_Required work_:
Output the entries word for word. Omit images.

_Available data_:

■ ■ ■ ■ ■ ■ ■

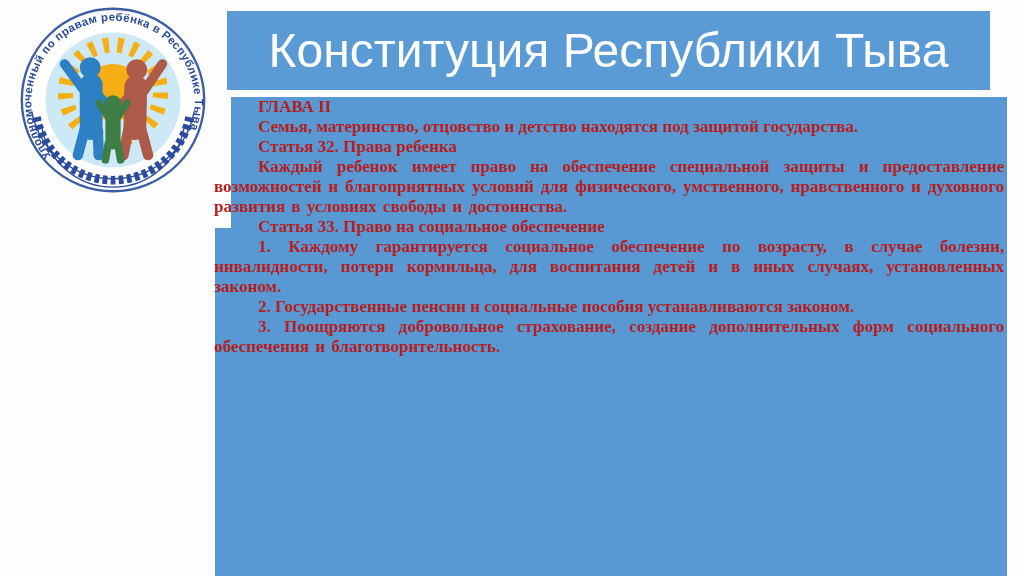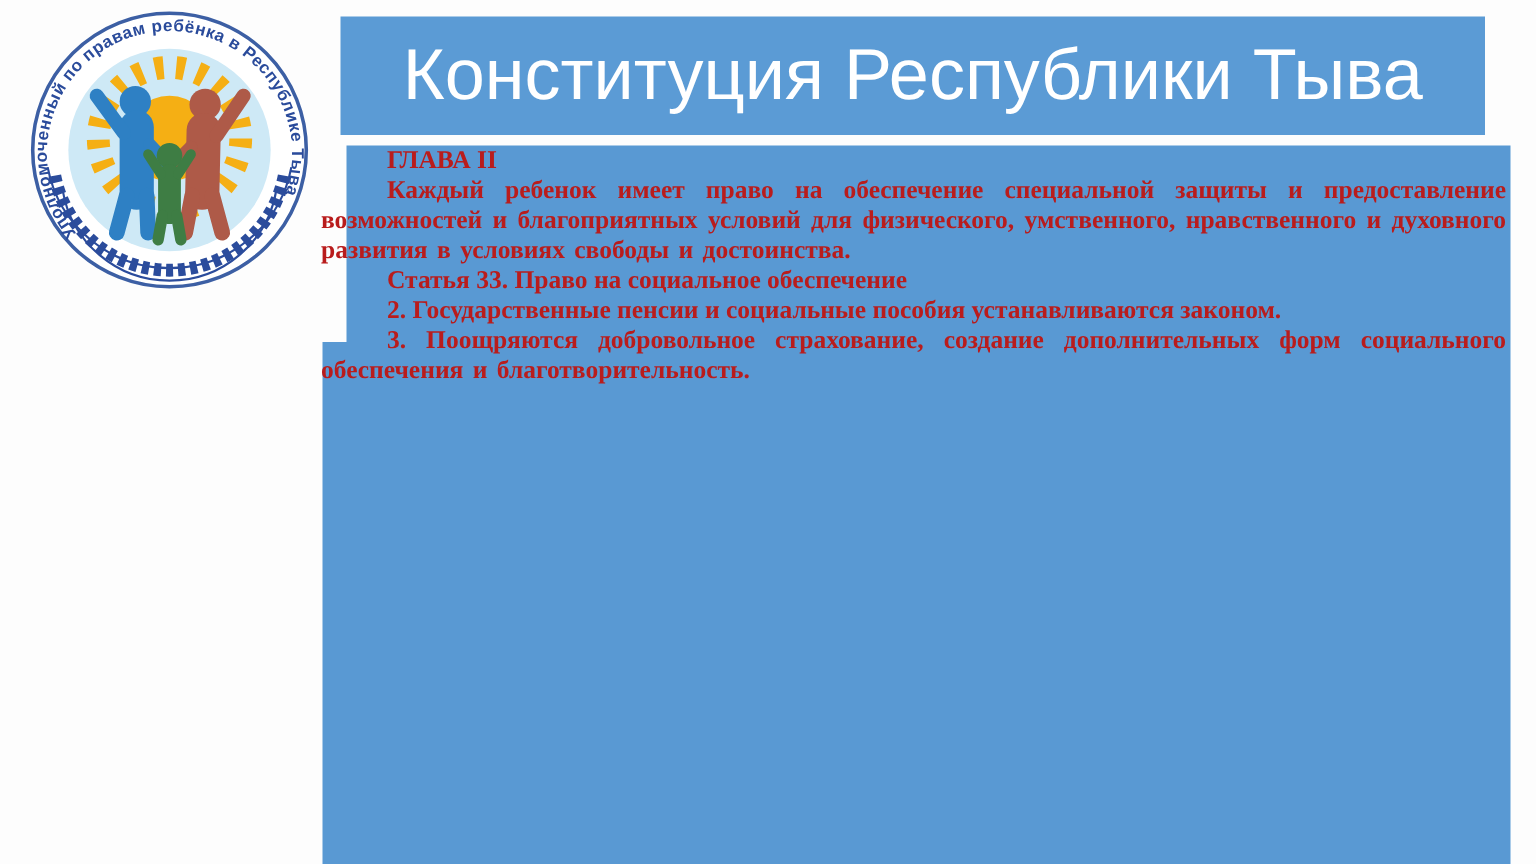"Семья, материнство, отцовство и детство" p.p-2 { html: none -> <p>Семья, материнство, отцовство и детство находятся под защитой государства.</p> }
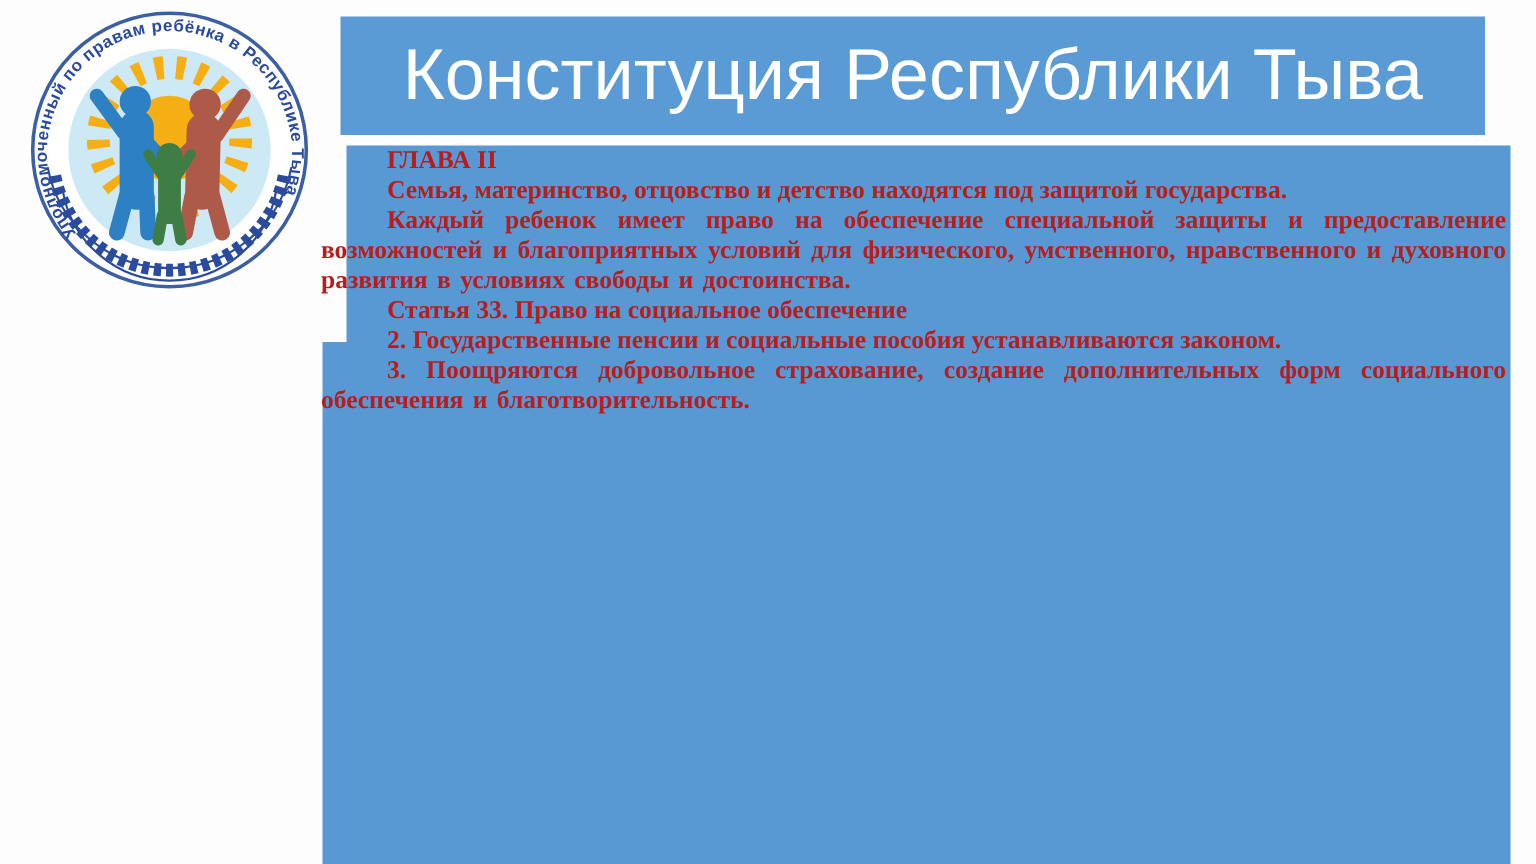"Статья 32. Права ребенка" p.p-3 { html: none -> <p>Статья 32. Права ребенка</p> }
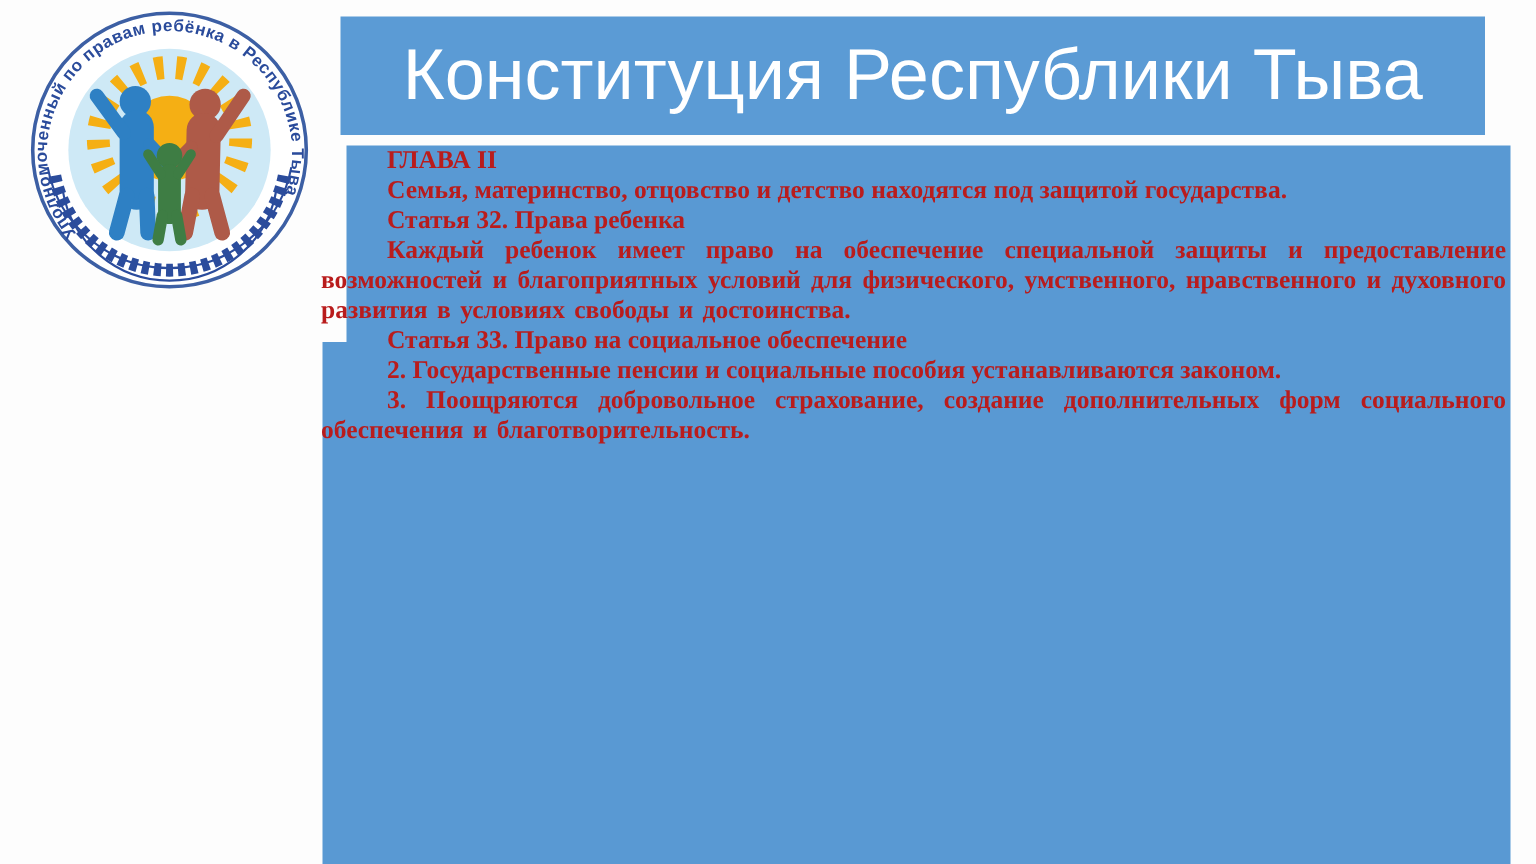"1. Каждому гарантируется социальное" p.p-6 { html: none -> <p>1. Каждому гарантируется социальное обеспечение по возрасту, в случае болезни, инвалидности, потери кормильца, для воспитания детей и в иных случаях, установленных законом.</p> }
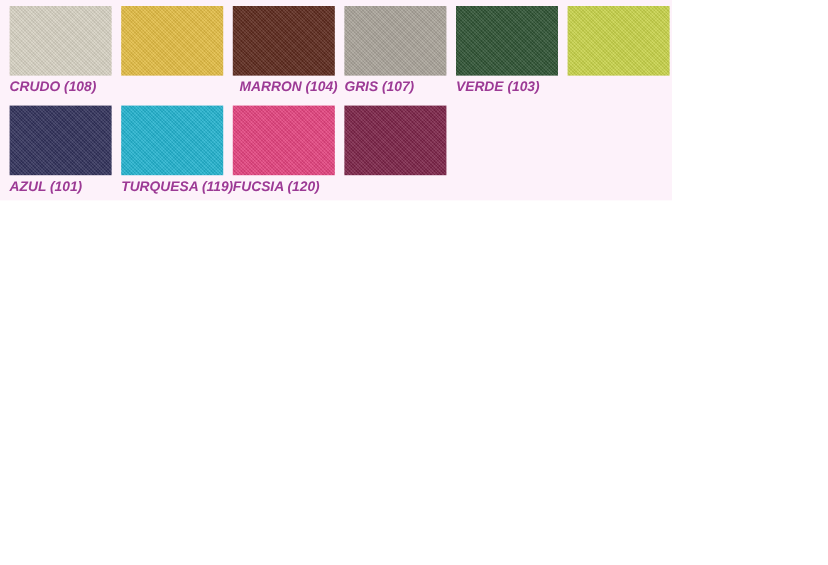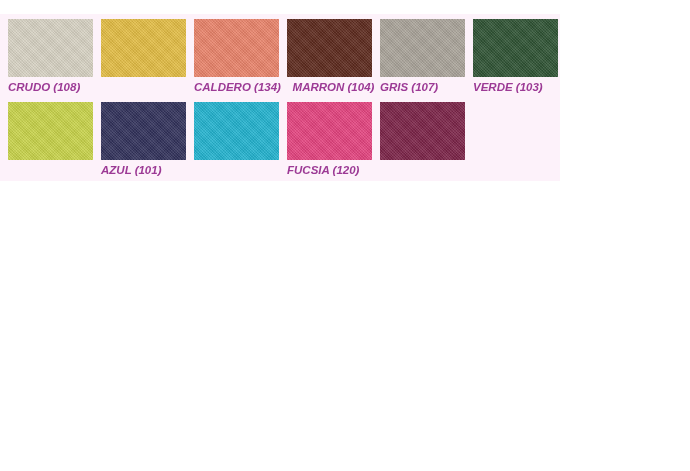"CRUDO (108)" #color-chart-panel { top: 14px -> 0px }
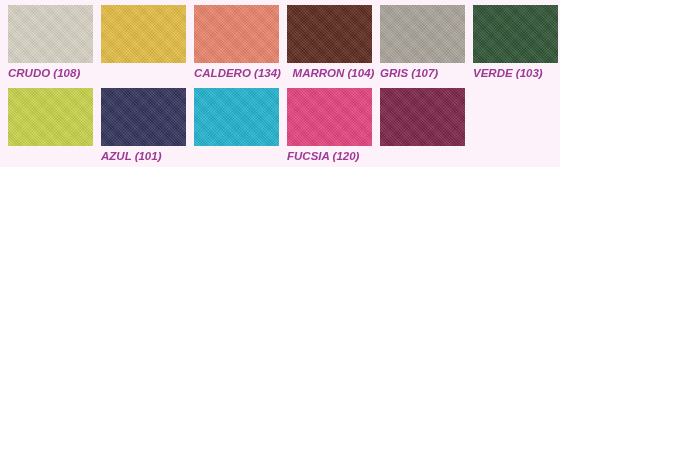"CALDERO (134)" div.swatch-cell { html: <div> <div></div> <div>CALDERO (134)</div> </div> -> none }
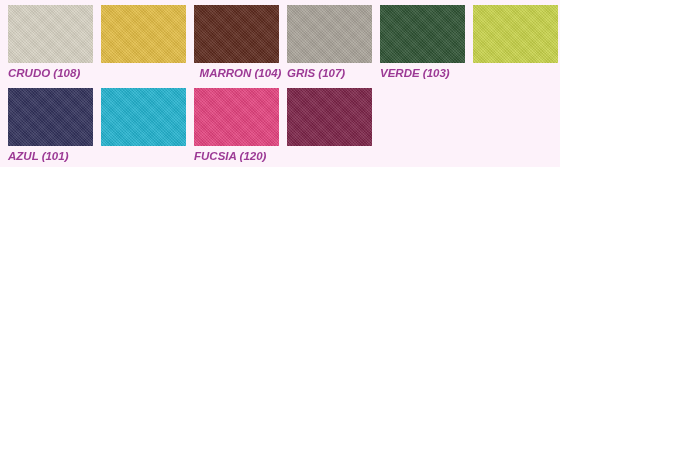"TURQUESA (119)" div.swatch-label { html: none -> <div>TURQUESA (119)</div> }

■ ■ ■ ■ ■ ■ ■

_Response_:
"Семья, материнство, отцовство и детство" p.p-2 { html: none -> <p>Семья, материнство, отцовство и детство находятся под защитой государства.</p> }
"Статья 32. Права ребенка" p.p-3 { html: none -> <p>Статья 32. Права ребенка</p> }
"1. Каждому гарантируется социальное" p.p-6 { html: none -> <p>1. Каждому гарантируется социальное обеспечение по возрасту, в случае болезни, инвалидности, потери кормильца, для воспитания детей и в иных случаях, установленных законом.</p> }
"CRUDO (108)" #color-chart-panel { top: 14px -> 0px }
"CALDERO (134)" div.swatch-cell { html: <div> <div></div> <div>CALDERO (134)</div> </div> -> none }
"TURQUESA (119)" div.swatch-label { html: none -> <div>TURQUESA (119)</div> }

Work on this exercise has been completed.